Below are the records. Gather each line that holds "hace".

Records excerpted from a collection:
========================

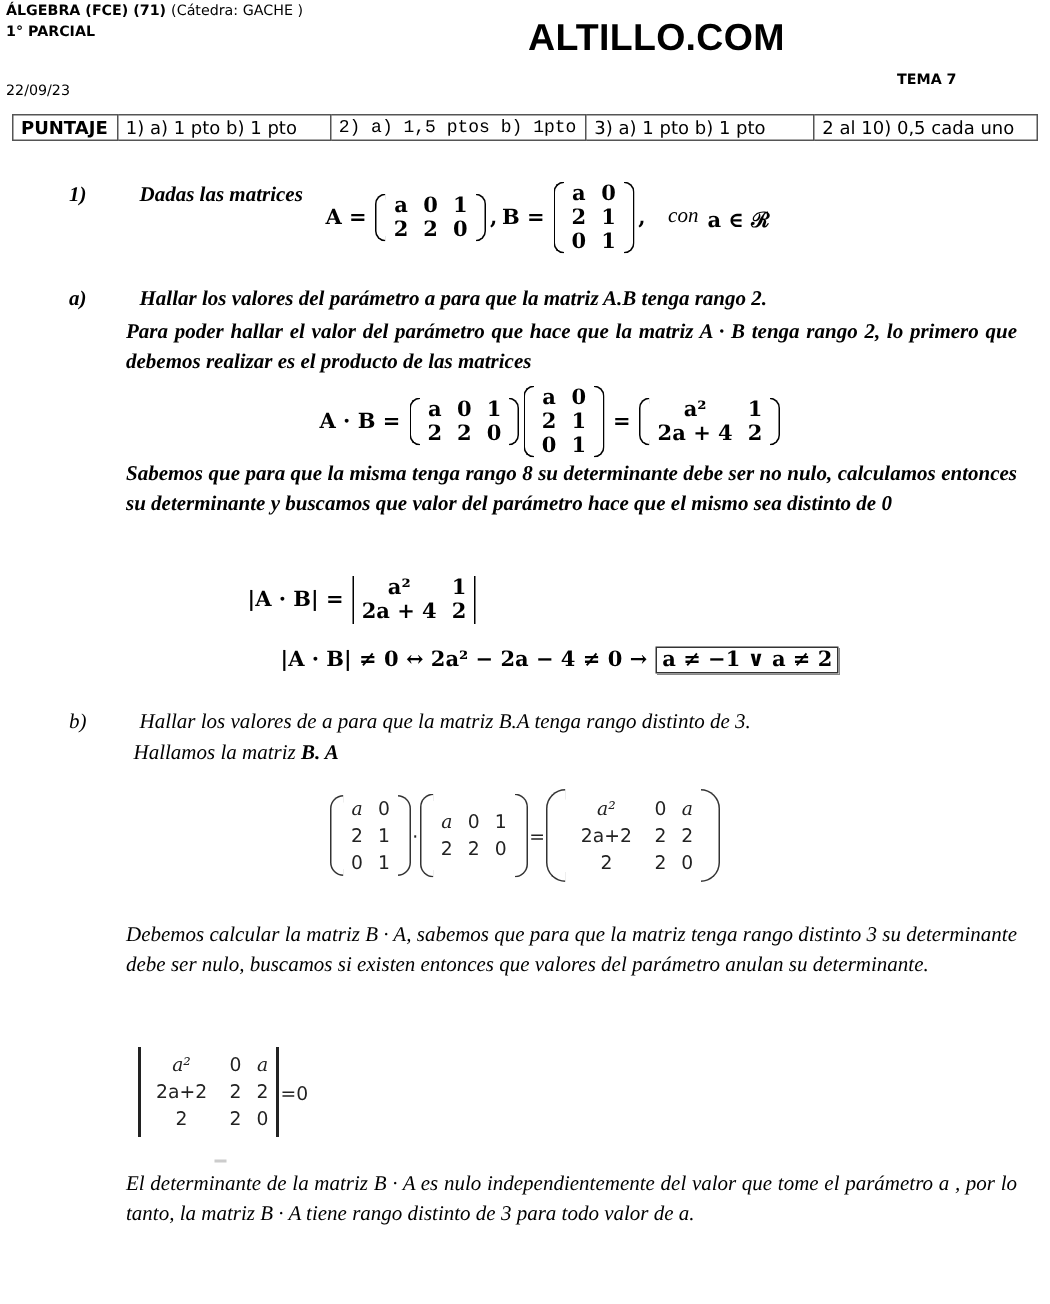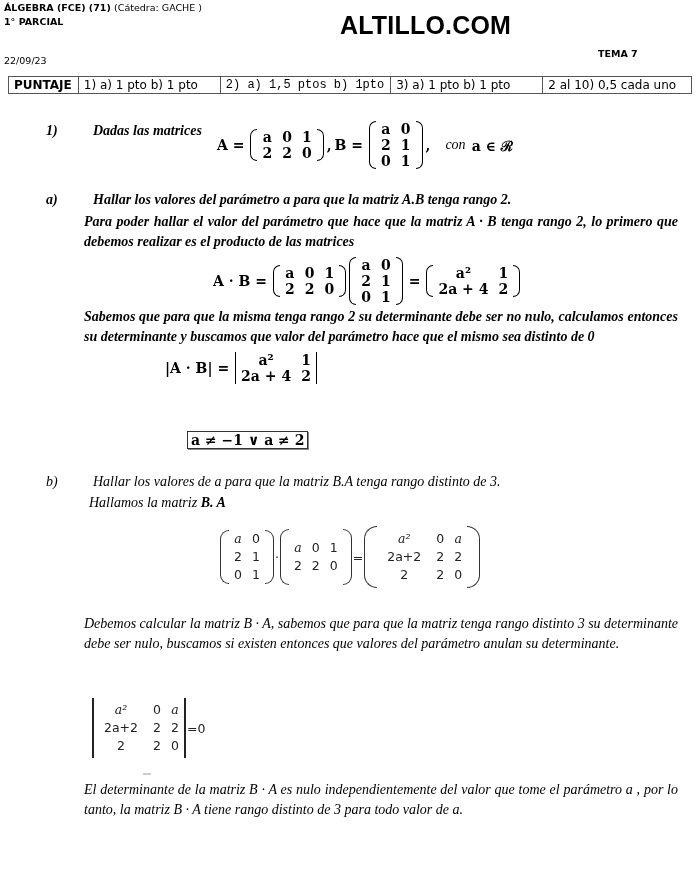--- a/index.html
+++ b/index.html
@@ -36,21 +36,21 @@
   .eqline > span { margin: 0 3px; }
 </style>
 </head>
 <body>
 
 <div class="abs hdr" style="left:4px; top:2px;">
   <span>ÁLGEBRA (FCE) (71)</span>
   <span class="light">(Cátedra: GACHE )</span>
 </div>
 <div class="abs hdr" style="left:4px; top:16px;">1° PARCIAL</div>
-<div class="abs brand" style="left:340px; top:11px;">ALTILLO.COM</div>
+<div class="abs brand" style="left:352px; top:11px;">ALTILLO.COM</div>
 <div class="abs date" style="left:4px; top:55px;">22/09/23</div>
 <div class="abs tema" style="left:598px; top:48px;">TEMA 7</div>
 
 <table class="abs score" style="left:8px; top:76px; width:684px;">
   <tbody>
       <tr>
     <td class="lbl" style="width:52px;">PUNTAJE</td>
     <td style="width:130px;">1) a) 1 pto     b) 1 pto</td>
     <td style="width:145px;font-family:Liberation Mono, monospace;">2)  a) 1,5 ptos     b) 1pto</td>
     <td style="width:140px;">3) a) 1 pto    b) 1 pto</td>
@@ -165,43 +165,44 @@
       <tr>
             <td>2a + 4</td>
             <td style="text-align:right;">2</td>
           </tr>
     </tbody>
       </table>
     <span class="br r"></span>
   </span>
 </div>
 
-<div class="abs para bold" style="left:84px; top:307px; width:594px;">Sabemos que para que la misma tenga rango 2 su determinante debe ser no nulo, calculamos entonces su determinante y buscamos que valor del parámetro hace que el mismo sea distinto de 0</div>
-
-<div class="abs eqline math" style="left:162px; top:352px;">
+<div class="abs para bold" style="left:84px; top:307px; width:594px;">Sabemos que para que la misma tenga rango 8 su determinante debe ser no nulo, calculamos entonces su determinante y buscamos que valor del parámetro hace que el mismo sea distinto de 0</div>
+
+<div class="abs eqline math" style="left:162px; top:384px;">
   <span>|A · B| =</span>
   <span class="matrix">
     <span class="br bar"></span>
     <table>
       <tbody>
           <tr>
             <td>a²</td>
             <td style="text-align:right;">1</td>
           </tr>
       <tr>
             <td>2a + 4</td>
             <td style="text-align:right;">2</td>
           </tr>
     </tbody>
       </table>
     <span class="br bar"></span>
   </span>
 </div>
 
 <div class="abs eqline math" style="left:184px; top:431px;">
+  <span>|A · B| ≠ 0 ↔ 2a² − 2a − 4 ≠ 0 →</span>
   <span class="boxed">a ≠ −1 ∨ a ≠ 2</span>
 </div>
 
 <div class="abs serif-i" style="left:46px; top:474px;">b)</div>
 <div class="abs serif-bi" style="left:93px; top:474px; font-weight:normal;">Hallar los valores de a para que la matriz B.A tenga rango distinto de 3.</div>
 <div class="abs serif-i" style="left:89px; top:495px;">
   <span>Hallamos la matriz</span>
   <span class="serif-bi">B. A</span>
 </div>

========================

(TASK OUTPUT):
-<div class="abs para bold" style="left:84px; top:307px; width:594px;">Sabemos que para que la misma tenga rango 2 su determinante debe ser no nulo, calculamos entonces su determinante y buscamos que valor del parámetro hace que el mismo sea distinto de 0</div>
+<div class="abs para bold" style="left:84px; top:307px; width:594px;">Sabemos que para que la misma tenga rango 8 su determinante debe ser no nulo, calculamos entonces su determinante y buscamos que valor del parámetro hace que el mismo sea distinto de 0</div>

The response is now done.